Cela dit, les déclarations controversées du ministre Pierre Fitzgibbon, survenues juste après l’annonce de la décision relative à l’application pour la COVID, forcent à se demander si ce gouvernement prend vraiment au sérieux les enjeux liés à la surveillance numérique. Enfin, ça ne s’invente pas : un ministre de l’Économie invite les compagnies pharmaceutiques à venir « jouer dans nos plates-bandes » pour monnayer les données de RAMQ, allant jusqu’à affirmer qu’il s’agit d’un « devoir » du gouvernement, pour « augmenter la notoriété du Québec ». Fitzgibbon a dit avoir une « vue » très précise sur ces questions, mais on se demande s’il comprend l’ampleur des risques liés à une telle idée, ainsi que le précédent que cela créerait.

Il a bien sûr promis qu’on s’assurerait de faire les choses correctement et que les données vendues seraient entièrement anonymes. Mais c’est loin d’être aussi simple. Déjà, on a bien vu, dans les dernières années, à quel point les bases de données sont vulnérables aux fuites. Et si l’on doute de notre capacité à protéger les données recueillies par une application pour la COVID, il faudrait croire que ces inquiétudes ne tiennent plus lorsqu’il s’agit de vendre des données particulièrement sensibles à des entreprises privées ? Il faudrait faire confiance aux pharmaceutiques pour gérer des données sensibles de façon sécuritaire et scrupuleuse, alors qu’on doute de la capacité de l’État à le faire ?

De plus, « garantir » l’anonymat des données est une promesse hasardeuse. Comme l’expliquent les ingénieurs Michael Kearns et Aaron Roth dans The Ethical Algorithm, un ouvrage paru en 2019 aux Presses de l’Université d’Oxford, la recherche médicale utilise les bases de données sur les patients avec une extrême précaution, car les informations qu’on y retrouve sont particulièrement sensibles et les risques de « désanonymisation », très importants. L’un des principaux problèmes, expliquent Kearn et Roth, est celui des « empreintes uniques » : si l’on combine plusieurs ensembles de données collectées au fil du temps, il n’est pas rare que certains ensembles correspondent à un seul individu, ce qui permet de l’identifier avec une quasi-certitude.

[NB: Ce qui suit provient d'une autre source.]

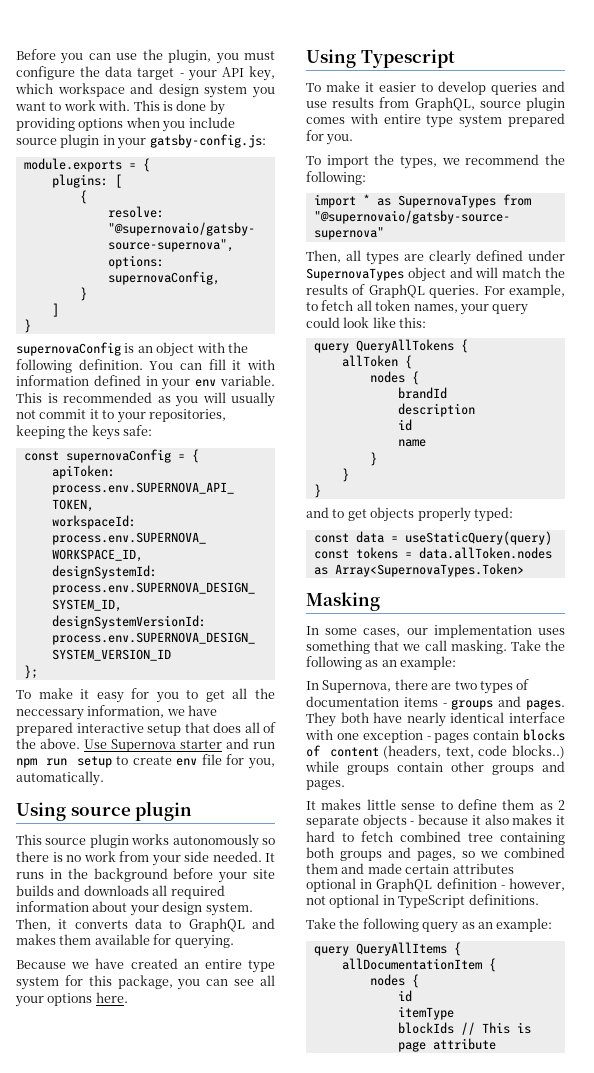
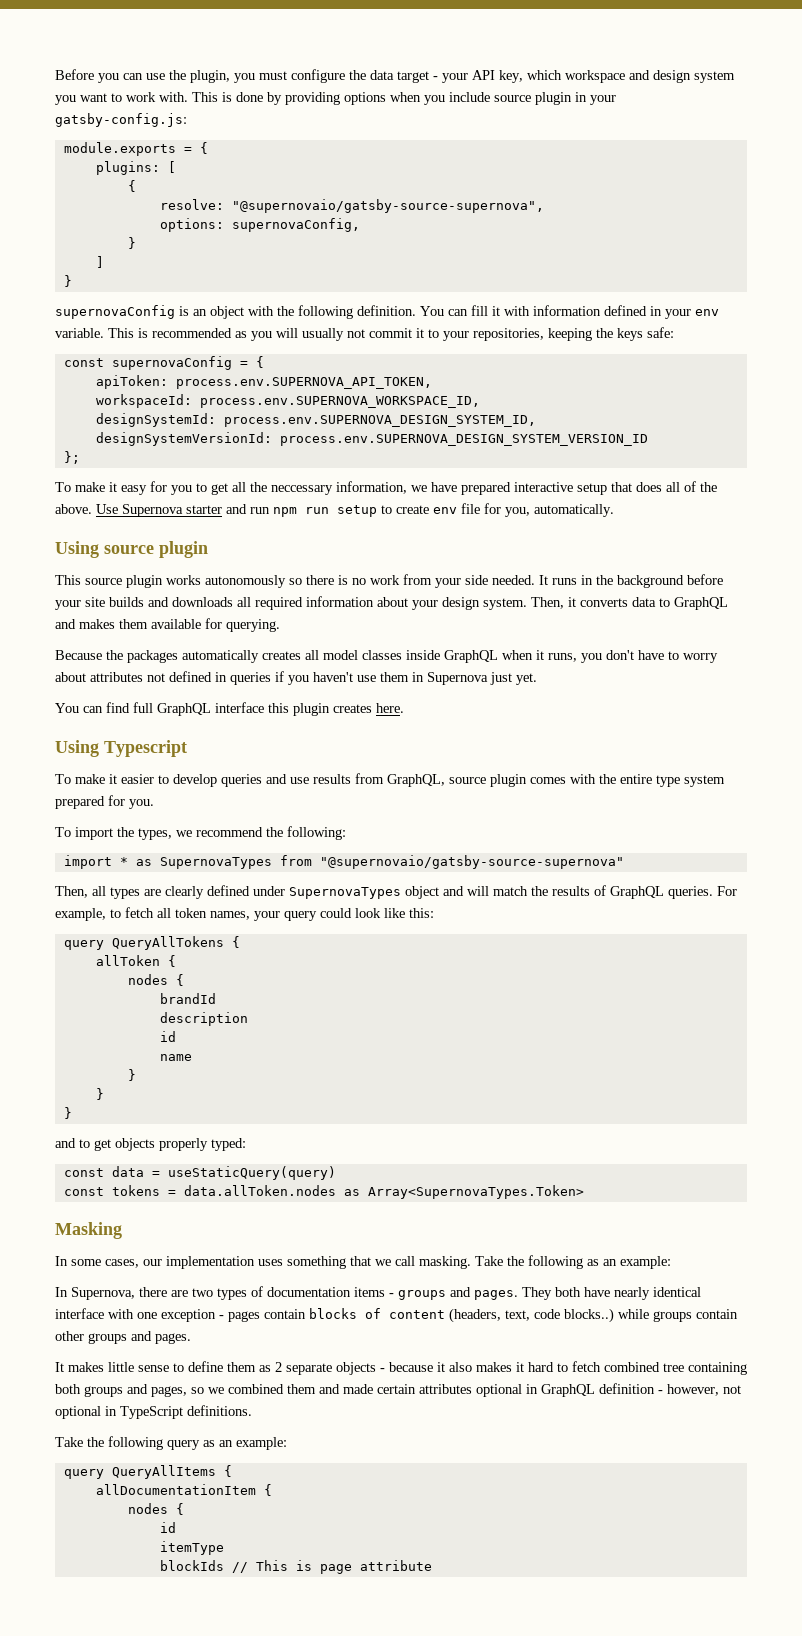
[71,958,275,973] [16,975,275,990] [15,993,93,1007] we have created an entire type system for this package, you can see all your options -> [106,650,718,663] [55,671,537,685] [55,702,372,716] the packages automatically creates all model classes inside GraphQL when it runs, you don't have to worry about attributes not defined in queries if you haven't use them in Supernova just yet. // You can find full GraphQL interface this plugin creates
(378, 118) none -> [599,774,616,784] the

Ainsi, même lorsque plusieurs variables d’identification sont masquées (disons, parmi les informations contenues dans le dossier médical d’un patient), la superposition des ensembles de données peut suffire à reconstituer un portrait complet. C’est d’autant plus facile puisque la collecte des données personnelles est mal encadrée, donnant accès à quiconque en voit l’intérêt à une vaste quantité d’information provenant de sources diverses. Garantir l’anonymat, dans ce contexte, est un pur mirage. Et comme le faisait remarquer l’expert en cybersécurité Steve Waterhouse dans une entrevue accordée à ce sujet la semaine dernière, les données entièrement anonymes ne sont ni d’une grande valeur, ni vraiment utiles pour la recherche…

Or, même si l’anonymat était garanti, le problème fondamental avec la proposition de Fitzgibbon loge dans son principe même. Ce n’est pas surprenant venant d’un gouvernement de petits patrons, mais ce « projet », s’il en est un, dépasse l’entendement. Rien, comprend-on, ne peut être placé à l’abri de la logique commerciale ; tout se vend, tout se monnaie. La reprise de l’expression « mine d’or » pour parler des données de la RAMQ n’est pas anodine, car il s’agit bien d’une nouvelle d’économie extractive. C’est là toute l’ambition du capitalisme de surveillance : extraire, piller, puis revendre à fort prix, peu importe les conséquences humaines, qui ne sont que de fâcheuses externalités. Or, ici la ressource, la manière première, c’est nous.